• Work task
Set each entry down verbatim, omitting images.

━━━━━━

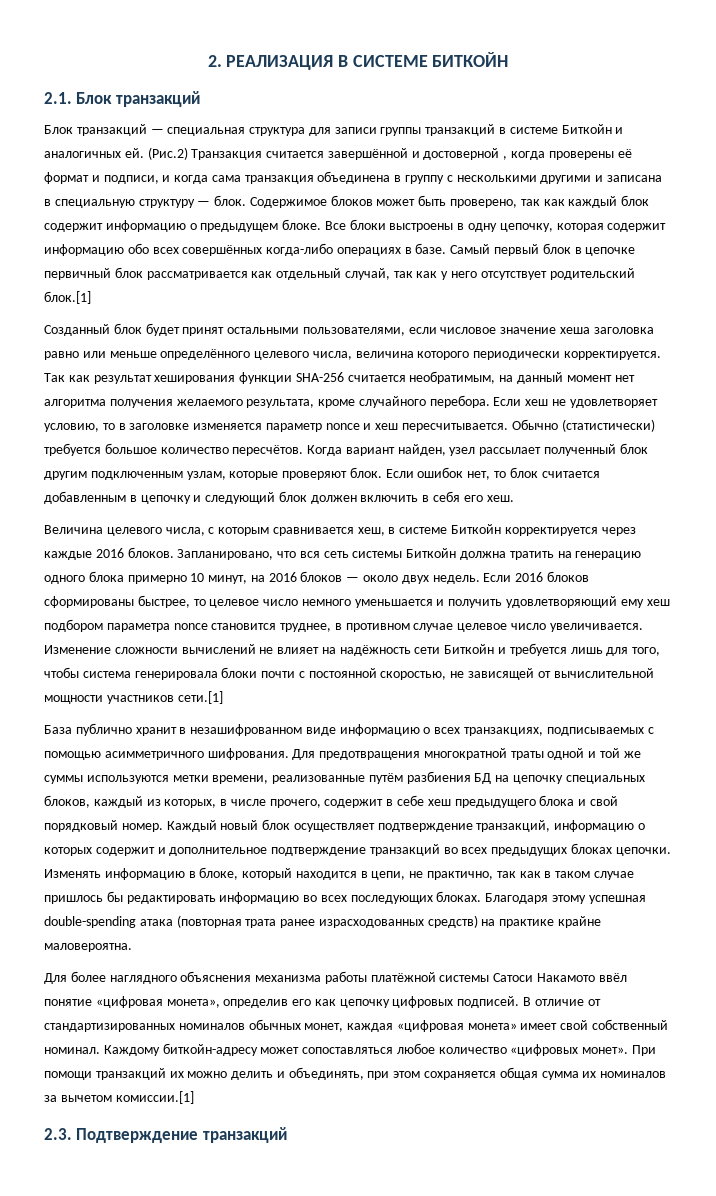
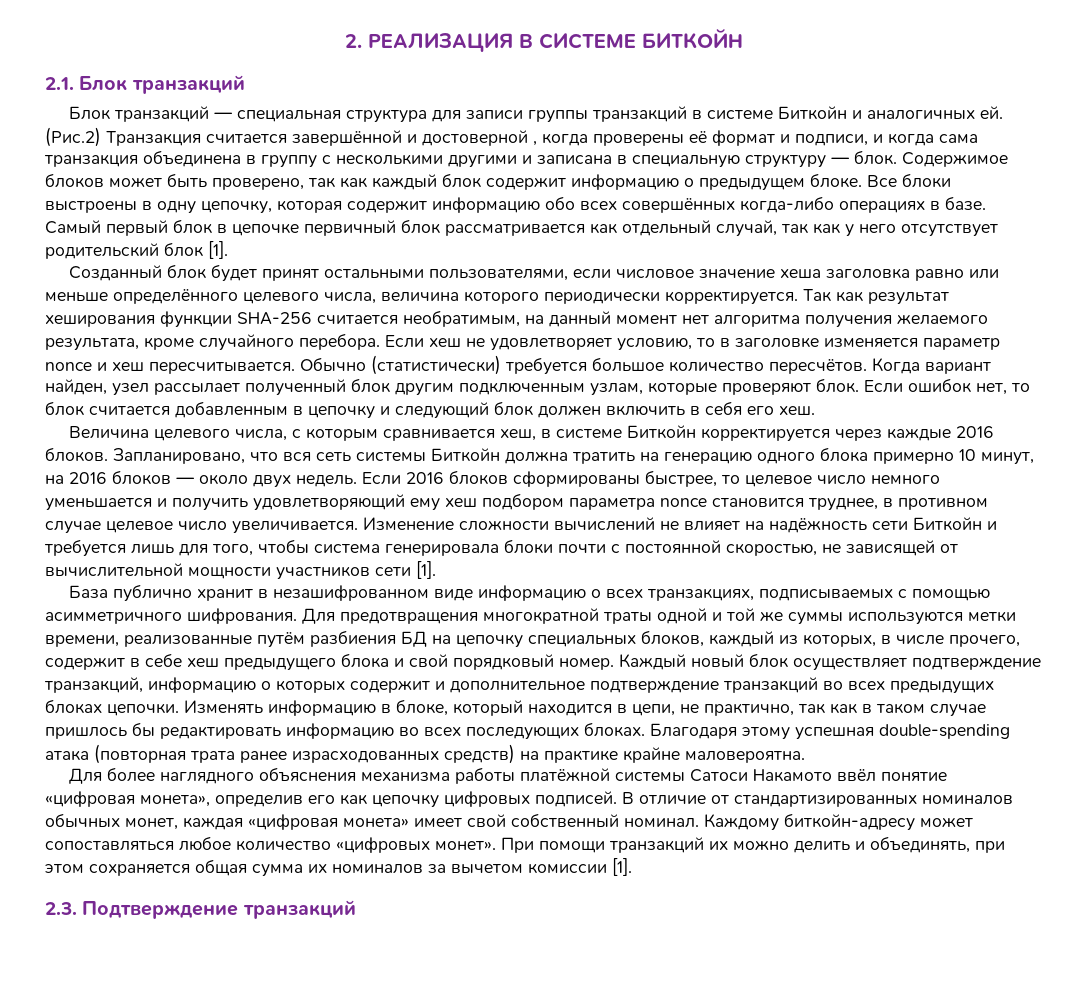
- Самый первый блок в цепочке первичный блок рассматривается как отдельный случай, так как у него отсутствует родительский блок.[1]
+ Самый первый блок в цепочке первичный блок рассматривается как отдельный случай, так как у него отсутствует родительский блок [1].
- Изменение сложности вычислений не влияет на надёжность сети Биткойн и требуется лишь для того, чтобы система генерировала блоки почти с постоянной скоростью, не зависящей от вычислительной мощности участников сети.[1]
+ Изменение сложности вычислений не влияет на надёжность сети Биткойн и требуется лишь для того, чтобы система генерировала блоки почти с постоянной скоростью, не зависящей от вычислительной мощности участников сети [1].
- При помощи транзакций их можно делить и объединять, при этом сохраняется общая сумма их номиналов за вычетом комиссии.[1]
+ При помощи транзакций их можно делить и объединять, при этом сохраняется общая сумма их номиналов за вычетом комиссии [1].

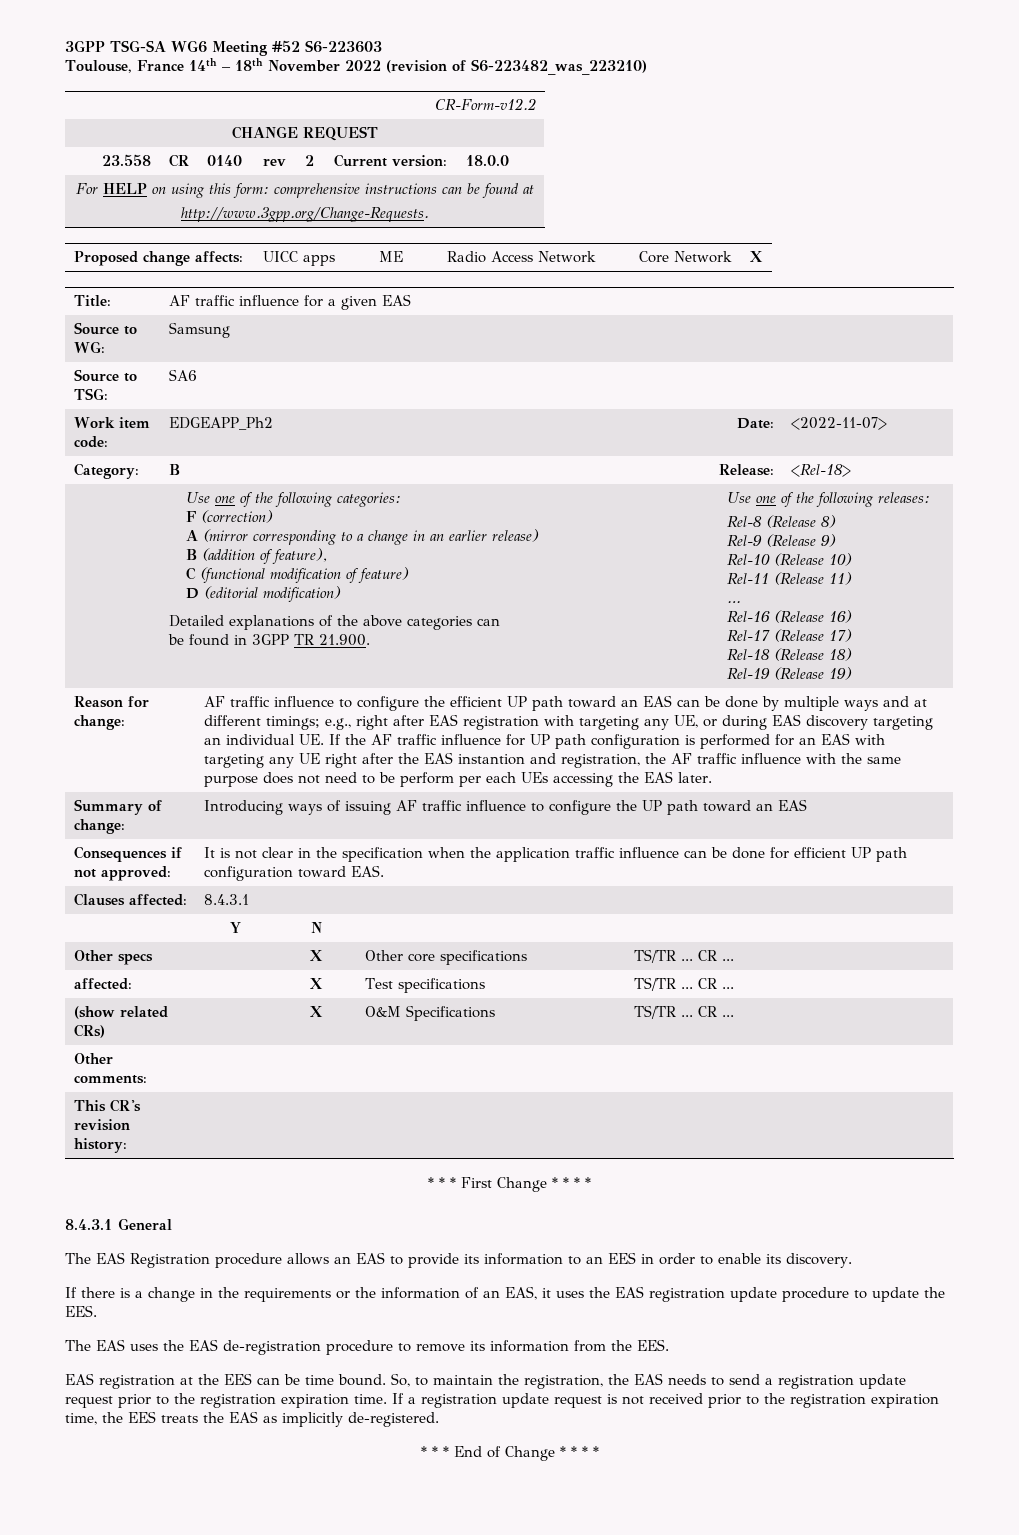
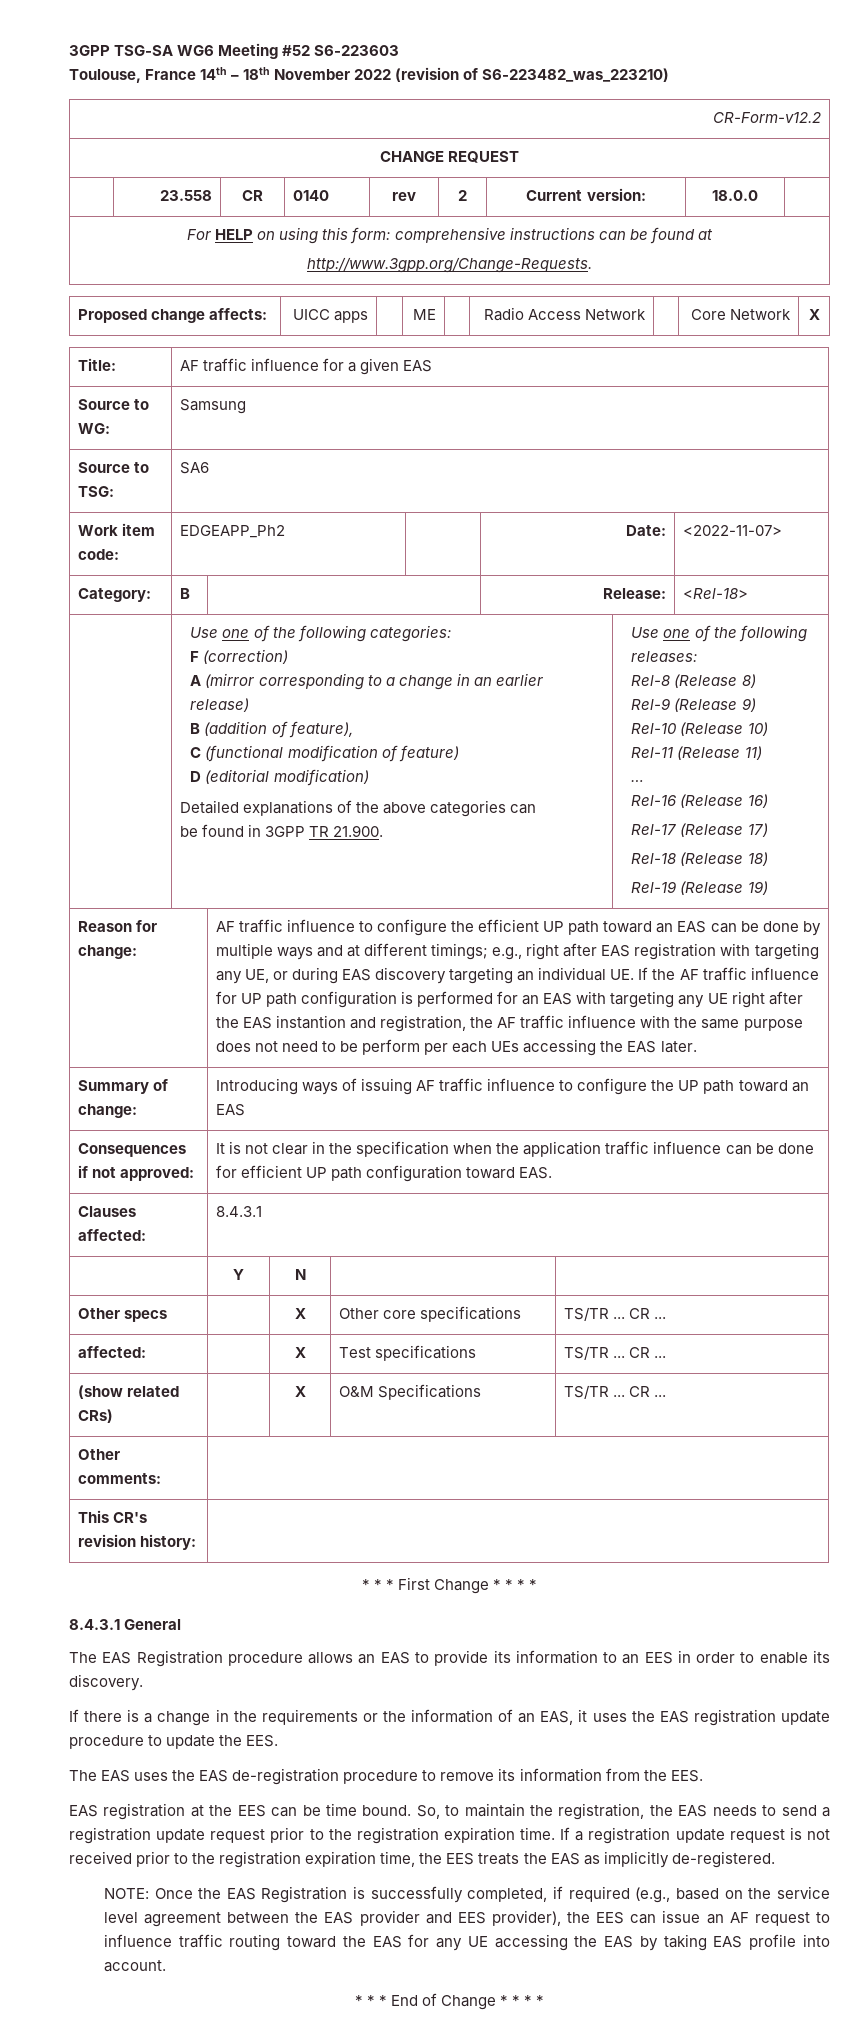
+ NOTE: Once the EAS Registration is successfully completed, if required (e.g., based on the service level agreement between the EAS provider and EES provider), the EES can issue an AF request to influence traffic routing toward the EAS for any UE accessing the EAS by taking EAS profile into account.

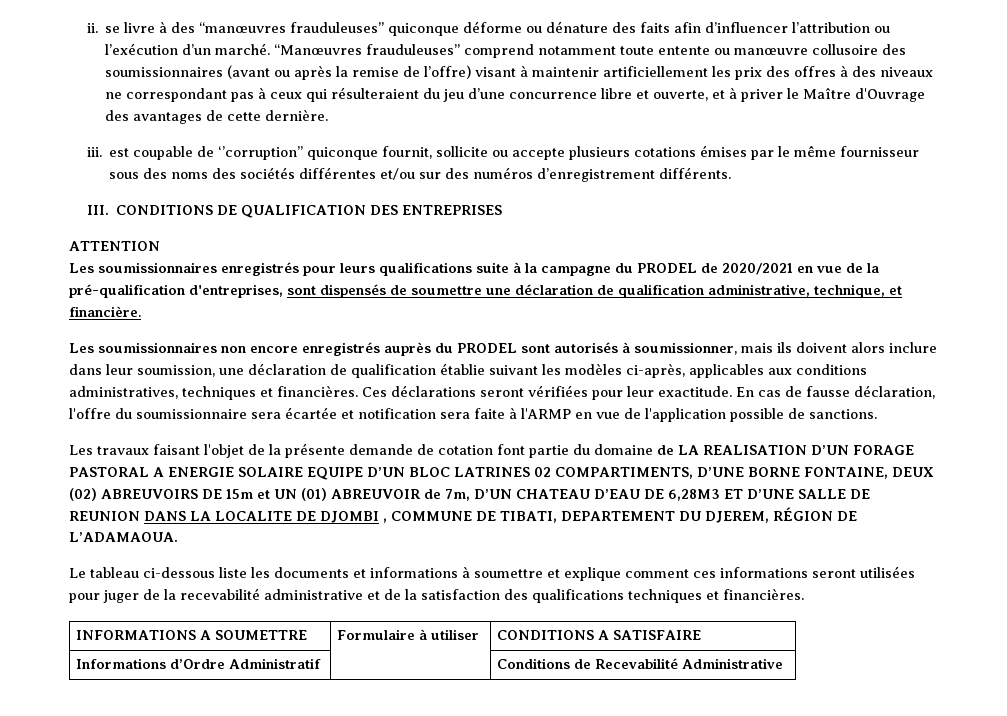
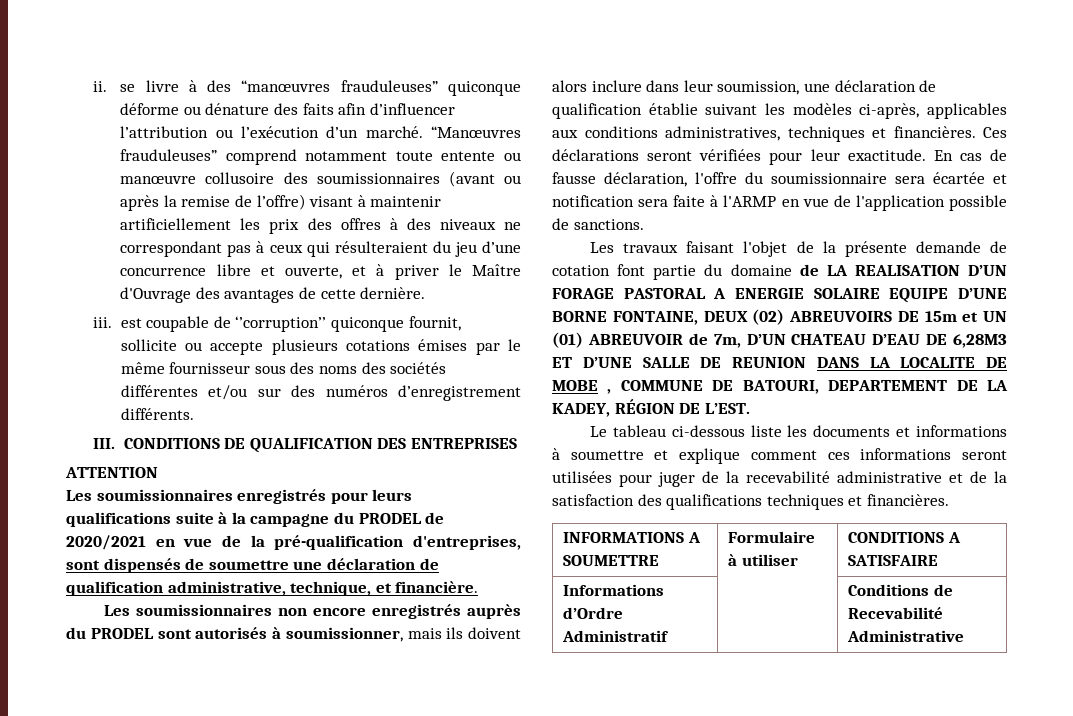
- Les travaux faisant l'objet de la présente demande de cotation font partie du domaine de LA REALISATION D’UN FORAGE PASTORAL A ENERGIE SOLAIRE EQUIPE D’UN BLOC LATRINES 02 COMPARTIMENTS, D’UNE BORNE FONTAINE, DEUX (02) ABREUVOIRS DE 15m et UN (01) ABREUVOIR de 7m, D’UN CHATEAU D’EAU DE 6,28M3 ET D’UNE SALLE DE REUNION DANS LA LOCALITE DE DJOMBI , COMMUNE DE TIBATI, DEPARTEMENT DU DJEREM, RÉGION DE L’ADAMAOUA.
+ Les travaux faisant l'objet de la présente demande de cotation font partie du domaine de LA REALISATION D’UN FORAGE PASTORAL A ENERGIE SOLAIRE EQUIPE D’UNE BORNE FONTAINE, DEUX (02) ABREUVOIRS DE 15m et UN (01) ABREUVOIR de 7m, D’UN CHATEAU D’EAU DE 6,28M3 ET D’UNE SALLE DE REUNION DANS LA LOCALITE DE MOBE , COMMUNE DE BATOURI, DEPARTEMENT DE LA KADEY, RÉGION DE L’EST.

━━━━━━

• Solution
- Самый первый блок в цепочке первичный блок рассматривается как отдельный случай, так как у него отсутствует родительский блок.[1]
+ Самый первый блок в цепочке первичный блок рассматривается как отдельный случай, так как у него отсутствует родительский блок [1].
- Изменение сложности вычислений не влияет на надёжность сети Биткойн и требуется лишь для того, чтобы система генерировала блоки почти с постоянной скоростью, не зависящей от вычислительной мощности участников сети.[1]
+ Изменение сложности вычислений не влияет на надёжность сети Биткойн и требуется лишь для того, чтобы система генерировала блоки почти с постоянной скоростью, не зависящей от вычислительной мощности участников сети [1].
- При помощи транзакций их можно делить и объединять, при этом сохраняется общая сумма их номиналов за вычетом комиссии.[1]
+ При помощи транзакций их можно делить и объединять, при этом сохраняется общая сумма их номиналов за вычетом комиссии [1].

+ NOTE: Once the EAS Registration is successfully completed, if required (e.g., based on the service level agreement between the EAS provider and EES provider), the EES can issue an AF request to influence traffic routing toward the EAS for any UE accessing the EAS by taking EAS profile into account.

- Les travaux faisant l'objet de la présente demande de cotation font partie du domaine de LA REALISATION D’UN FORAGE PASTORAL A ENERGIE SOLAIRE EQUIPE D’UN BLOC LATRINES 02 COMPARTIMENTS, D’UNE BORNE FONTAINE, DEUX (02) ABREUVOIRS DE 15m et UN (01) ABREUVOIR de 7m, D’UN CHATEAU D’EAU DE 6,28M3 ET D’UNE SALLE DE REUNION DANS LA LOCALITE DE DJOMBI , COMMUNE DE TIBATI, DEPARTEMENT DU DJEREM, RÉGION DE L’ADAMAOUA.
+ Les travaux faisant l'objet de la présente demande de cotation font partie du domaine de LA REALISATION D’UN FORAGE PASTORAL A ENERGIE SOLAIRE EQUIPE D’UNE BORNE FONTAINE, DEUX (02) ABREUVOIRS DE 15m et UN (01) ABREUVOIR de 7m, D’UN CHATEAU D’EAU DE 6,28M3 ET D’UNE SALLE DE REUNION DANS LA LOCALITE DE MOBE , COMMUNE DE BATOURI, DEPARTEMENT DE LA KADEY, RÉGION DE L’EST.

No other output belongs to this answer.